Climate Change

Freshwater wetlands provide critical habitat for a diverse array of organisms including many amphibians. Yet, under the continued impacts of water diversions and the newer threats of climate change, these habitats are among the most imperiled ecosystems on Earth. Climate change has the potential to alter many sources of water critical to the habitats amphibians need, especially those associated with breeding and development. Potential changes include: change in timing and availability of water from glacier melt, snow and rain timing and amount; persistence of vernal pools and seasonal wetlands; altered evapotranspiration rates; and reduced stream flows and groundwater recharge rates.

Other ecosystem components likely to change in response to climate change include the timing and frequency of fires, the spread of invasive plants and animals, and microclimates in which the animals live.

Robert Fisher and Stacey Hathaway (ARMI) ground-truthing potential desert-frog breeding sites selected using remote sensing of soil characteristics derived from known breeding site. Photo by: C. Schwalbe.

Climate Change - ARMI Papers & Reports

Data Release Data release - Abiotic and biotic factors reduce viability of a high-elevation salamander in its native range
Authors: Evan HC Grant; Graziella V DiRenzo; Adrianne B Brand
Date: 2023-04-11 | Outlet: ScienceBase
Includes data used to estimate population demographic parameters for an exemplary high-elevation amphibian species, the federally endangered Shenandoah salamander (Plethodon shenandoah). These parameters were entered into a Markov projection model which we used to forecast the future population status of the Shenandoah salamander.
Papers & Reports Sierra Nevada amphibians demonstrate stable occupancy despite precipitation volatility in the early 21st Century
Authors: Brian J Halstead; Patrick M Kleeman; Jonathan P Rose; Gary M Fellers
Date: 2023-02-07 | Outlet: Frontiers in Ecology and Evolution
Climate can have a strong influence on species distributions, and amphibians with different life histories might be affected by annual variability in precipitation in different ways. The Sierra Nevada of California, United States, experienced some of the driest and wettest years on record in the early 21st Century, with variability in annual precipitation predicted to increase with climate change. We  examined the relationship between adult occupancy dynamics of three high elevation anurans and site and annual variation in measures of winter severity, summer wetness, and cumulative drought. We further evaluated how these weather conditions affected the probability that each species would reproduce, conditional on their occurrence at a site. We found that although different aspects of weather affected the occupancy dynamics of each species differently, adult occupancy probabilities were generally stable throughout our 15-year study period. The probability of reproduction, although slightly more variable than adult occupancy, was similarly stable throughout the study. Although occurrence of the three species was resilient to recent extremes in precipitation, more detailed demographic study would inform the extent to which amphibian populations will remain resilient to increasing severity, duration, and frequency of drought and flood cycles.
Data Release Calculations of BioLake climate data
Authors: Ryan C Burner; Richard E Erickson
Date: 2022-11-01 | Outlet: USGS GitLab
Climate data allow people to examine species distributions and possible distributions. This script takes ERA5-Land climate estimates ( for precipitation and lake temperature and processes them to create summary climate layers for use with biological organisms in lakes. This code could be modified to use a different subset of years.

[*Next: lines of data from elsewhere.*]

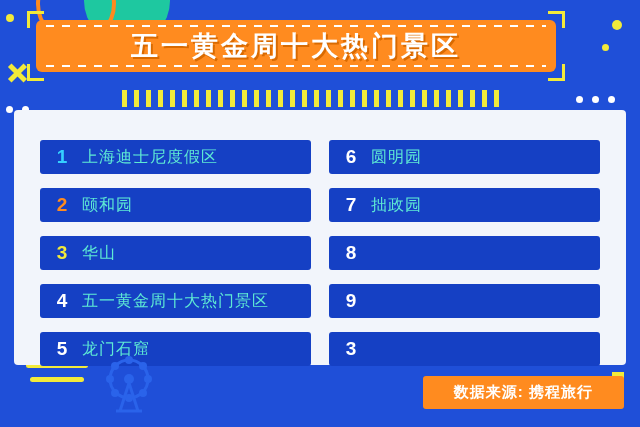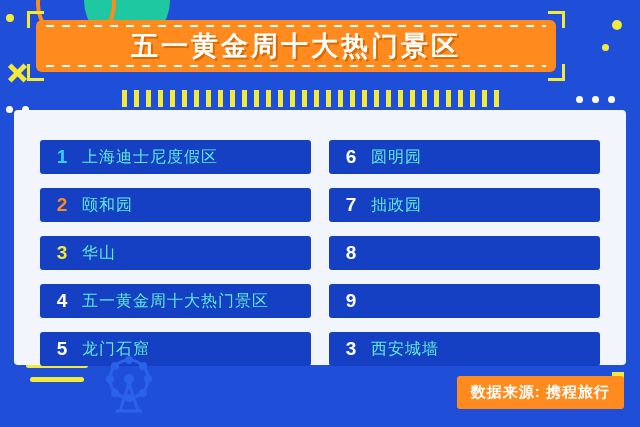--- a/index.html
+++ b/index.html
@@ -214,7 +214,6 @@
       </div>
       <div class="row">
         <span class="rank cw">3</span>
-        <span class="name">西安城墙</span>
       </div>
     </div>
 

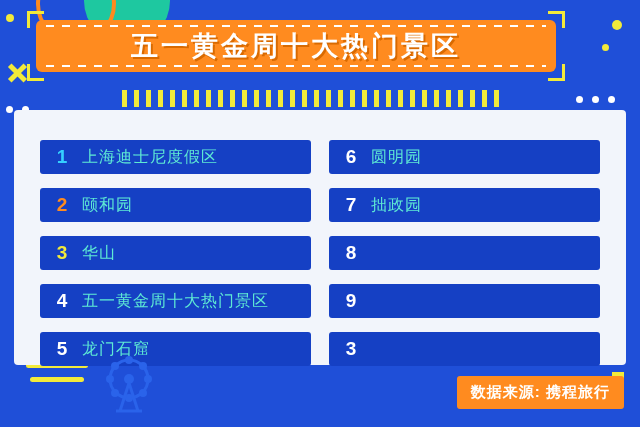--- a/index.html
+++ b/index.html
@@ -88,7 +88,7 @@
   
   .source{
     position:absolute;right:16px;bottom:18px;
-    background:#ff8b1f;border-radius:3px;padding:7px 14px;
+    background:#ff8b1f;border-radius:3px;padding:7px 31px;
     color:#ffffff;font-size:15px;font-weight:bold;letter-spacing:1px;
   }
   .logo{

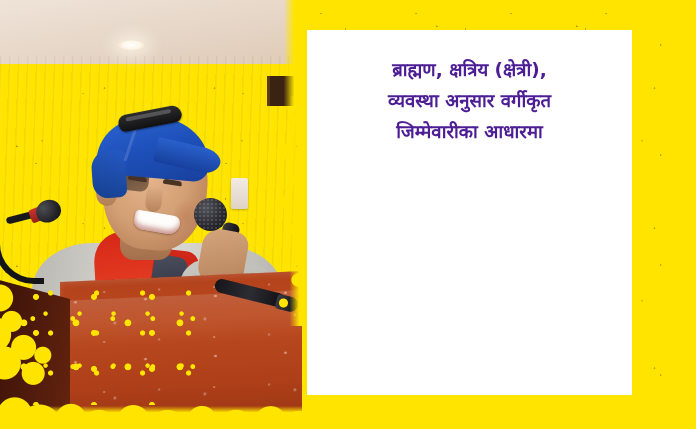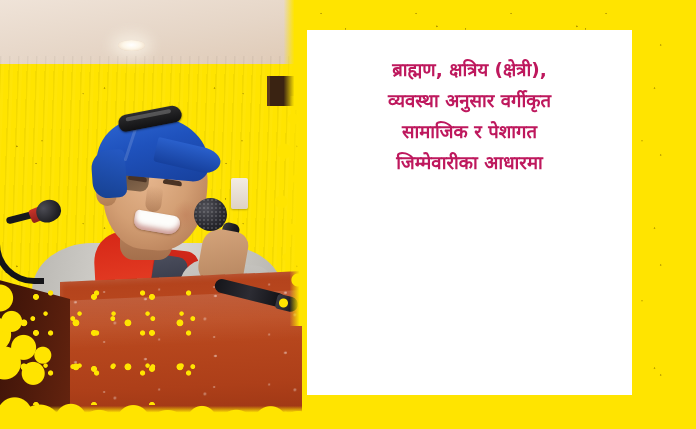--- a/index.html
+++ b/index.html
@@ -434,7 +434,7 @@
     left: 12px; top: 24px;
     width: 301px;
     text-align: center;
-    color: #be185d;
+    color: #4c1d95;
     font-family: "DejaVu Sans", sans-serif;
     font-weight: 700;
     font-size: 18.5px;

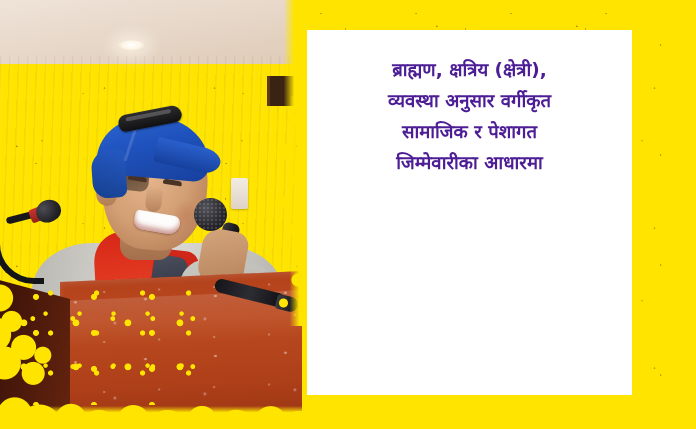--- a/index.html
+++ b/index.html
@@ -513,7 +513,6 @@
     <div class="card-text">
       <span class="ln">ब्राह्मण, क्षत्रिय (क्षेत्री),</span>
       <span class="ln">व्यवस्था अनुसार वर्गीकृत</span>
-      <span class="ln">सामाजिक र पेशागत</span>
       <span class="ln">जिम्मेवारीका आधारमा</span>
     </div>
   </div>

These BioLake raster data provide global estimates (~10.0 x 12.4 km resolution) of twelve bioclimatic variables based on estimated lake temperature. Eleven of these twelve variables (BioLake01 - BioLake11) are estimated for each of three lake strata: lake mix (surface) layer, lake bottom, and total lake water column. These eleven variables correspond to CHELSA (Climatologies at high resolution for the earth's land surface areas) bioclimatic variables BIO1 - BIO11, except that these BioLake variables are based on lake water temperature and CHELSA BIO1 - BIO11 variables are based on air temperature. CHELSA BIO is also calculated a finer spatial resolution (~1 x 1 km). The twelfth variable (BioLake20; months with non-zero ice cover) does not correspond to any CHELSA bioclimatic variable. The data are supplied as a multi-layer raster (.grd) file in the World Mollweide projection, accompanied by a header file (.gri) with layer names.